Triglyceride and cholesterol values were transformed into z-scores according to the reference distributions for age, gender, and ethnicity.18 Elevated values were defined as >+2 SDs. In absence of reference values of the distribution for HDL, a low value was defined as <1 mmol/L.
Hyperinsulinemia was defined as a fasting value >7 mU/L in prepubertal children and >11 mU/L in pubertal children. These values correspond to the 95th percentile of the distribution observed in 105 and 115 normoglycemic healthy children in the 2 groups, respectively.
All data were entered and analyzed on the SAS 8.2 statistical package (SAS-Abacus, Meylan, France). Results are expressed as medians and interquartile ranges. Plasma insulin values were log-transformed before statistical analyses.
Because most of the variables vary with age, gender, and puberty, crude values have been translated into z-scores to allow for statistical comparisons.
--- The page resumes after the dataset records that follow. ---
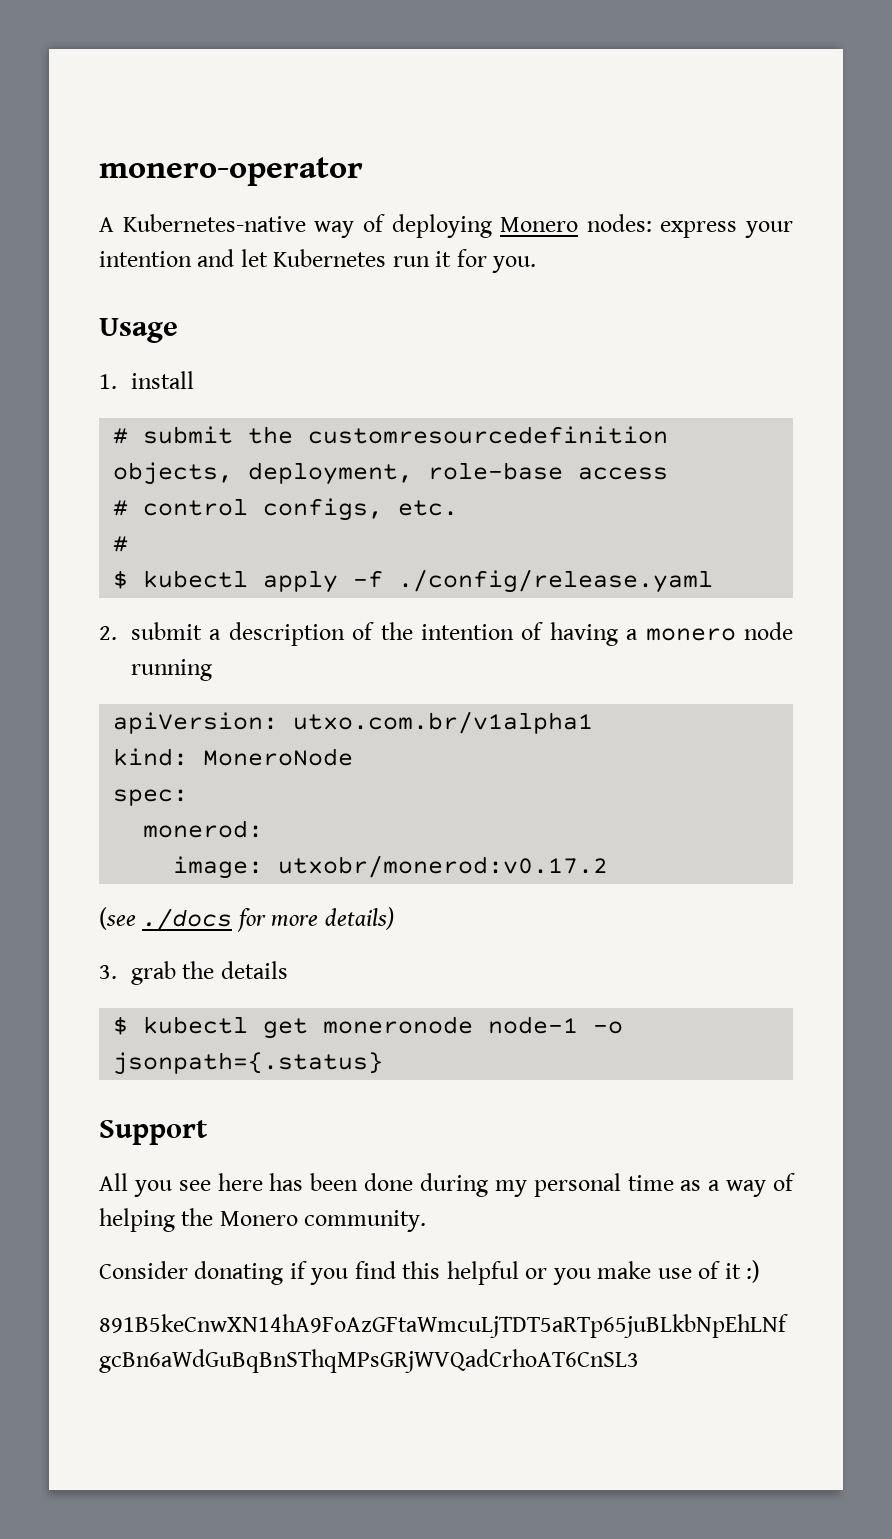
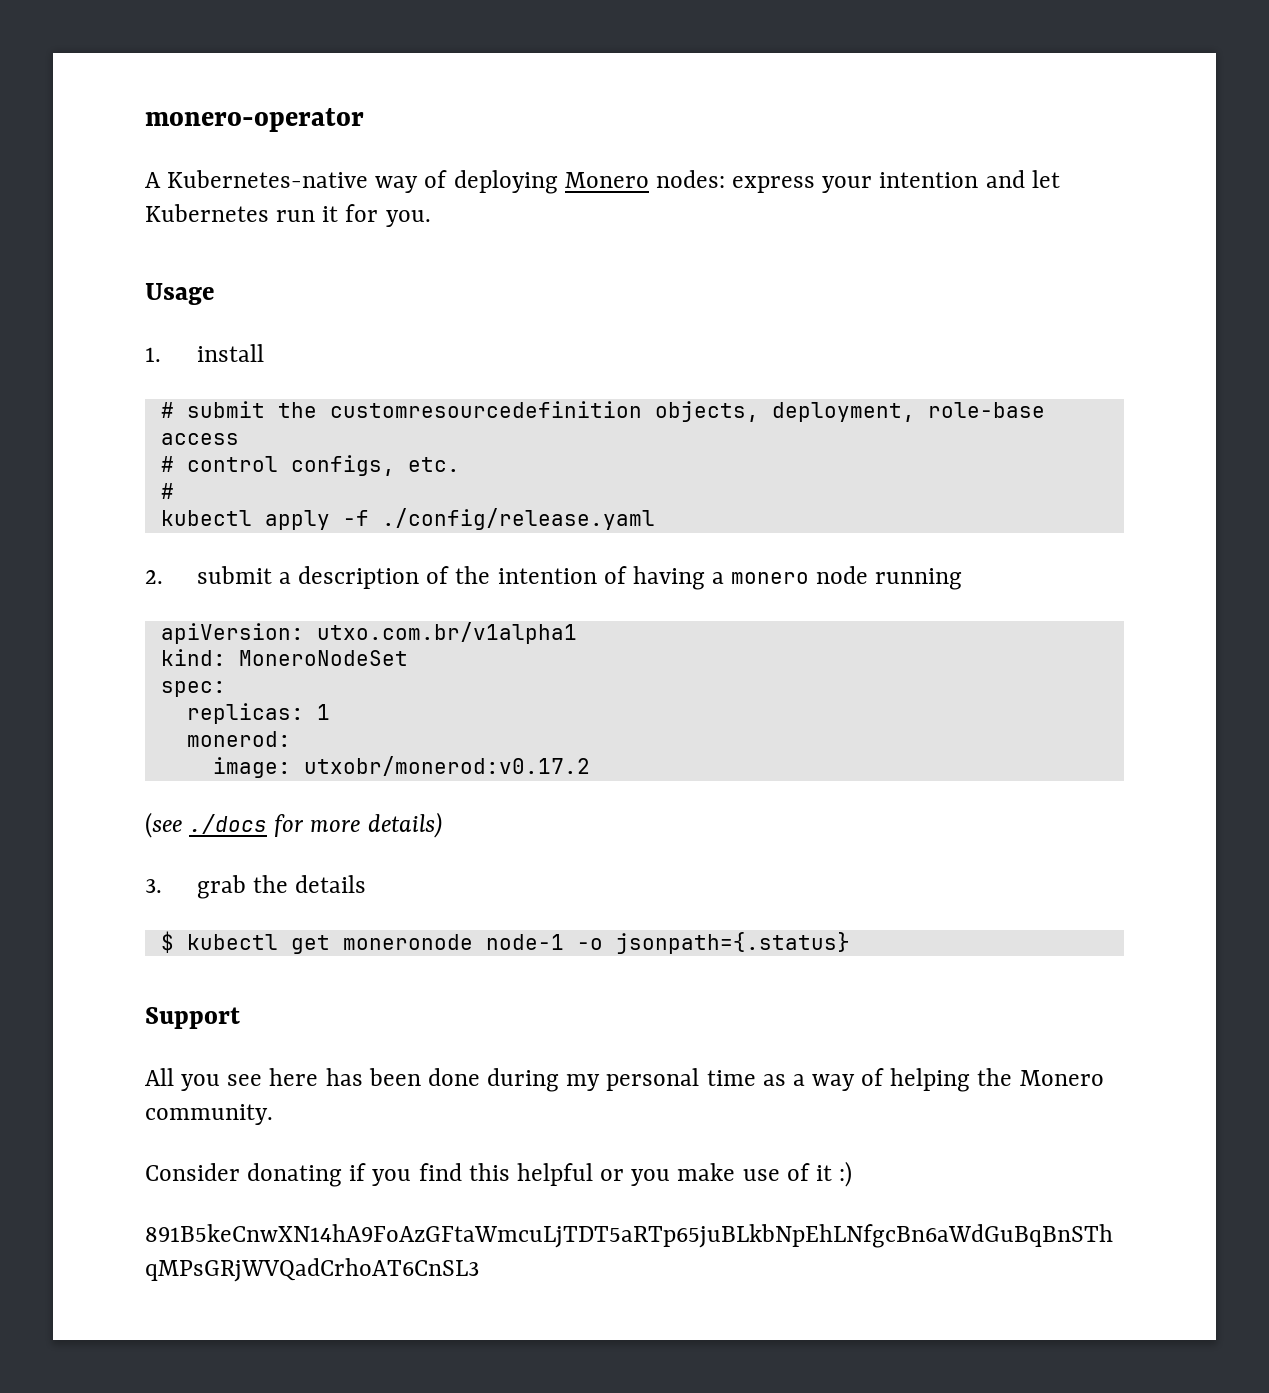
- $ kubectl apply -f ./config/release.yaml
+ kubectl apply -f ./config/release.yaml
- kind: MoneroNode
+ kind: MoneroNodeSet
+ replicas: 1

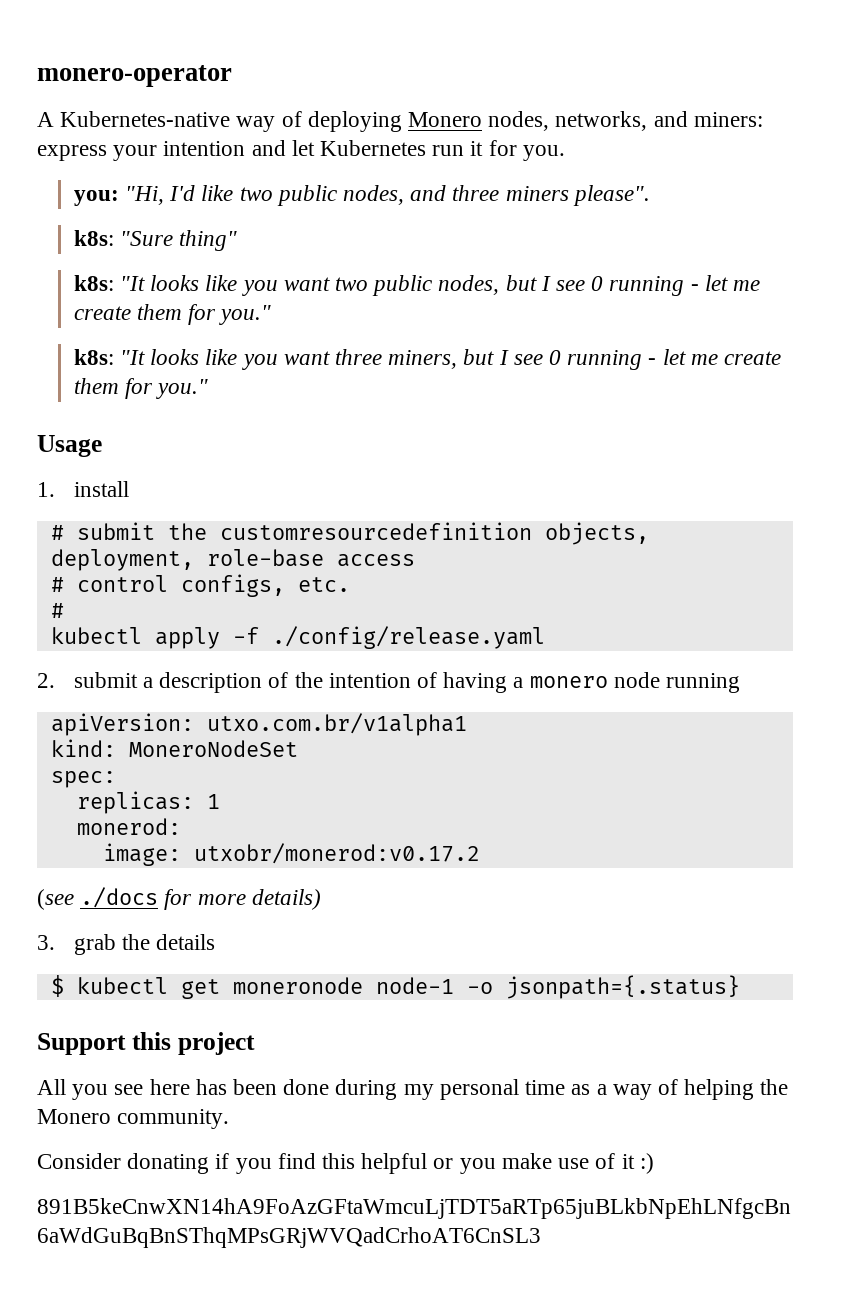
- A Kubernetes-native way of deploying Monero nodes: express your intention and let Kubernetes run it for you.
+ A Kubernetes-native way of deploying Monero nodes, networks, and miners: express your intention and let Kubernetes run it for you.
+ you: "Hi, I'd like two public nodes, and three miners please".
+ k8s: "Sure thing"
+ k8s: "It looks like you want two public nodes, but I see 0 running - let me create them for you."
+ k8s: "It looks like you want three miners, but I see 0 running - let me create them for you."
- Support
+ Support this project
The z-score for a variable indicates how far and in what direction this variable deviates from its distribution's mean, expressed in units of its distribution's SD. The mathematics of the z-score transformation are such that if every item in a distribution is converted to its z-score, the transformed scores necessarily have a mean of 0 and an SD of 1. The z-score is a measure of the distance of a given value from the mean in SDs of the sample and is calculated as: (x − m)/SD.
Principal component factor analysis was used to investigate the relations among the risk factors for the metabolic disturbances and fat redistribution.
Statistically significant differences between groups were tested using a χ2 test for qualitative variables and the Mann-Whitney U test for quantitative variables. The paired Kruskal-Wallis test or paired χ2 test was used for the comparisons between baseline and follow-up.
Multivariate logistic regression was performed to identify the risk factors significantly associated with fat redistribution and metabolic disturbances. Results are given as odds ratios (ORs) with 95% confidence intervals.
A P value ≤0.05 was considered statistically significant.
Proportions of Children Affected With Lipodystrophy and Metabolic Changes at Inclusion
A total of 130 children (64 boys and 66 girls) were included, with a median age of 10.0 years and for whom baseline characteristics are given in Table 1. Most children had acquired HIV infection through mother-to-child transmission. At the time of observation, 14 children were not receiving any treatment, among whom 5 had never been previously treated. The remaining children were being administered various HAART regimens.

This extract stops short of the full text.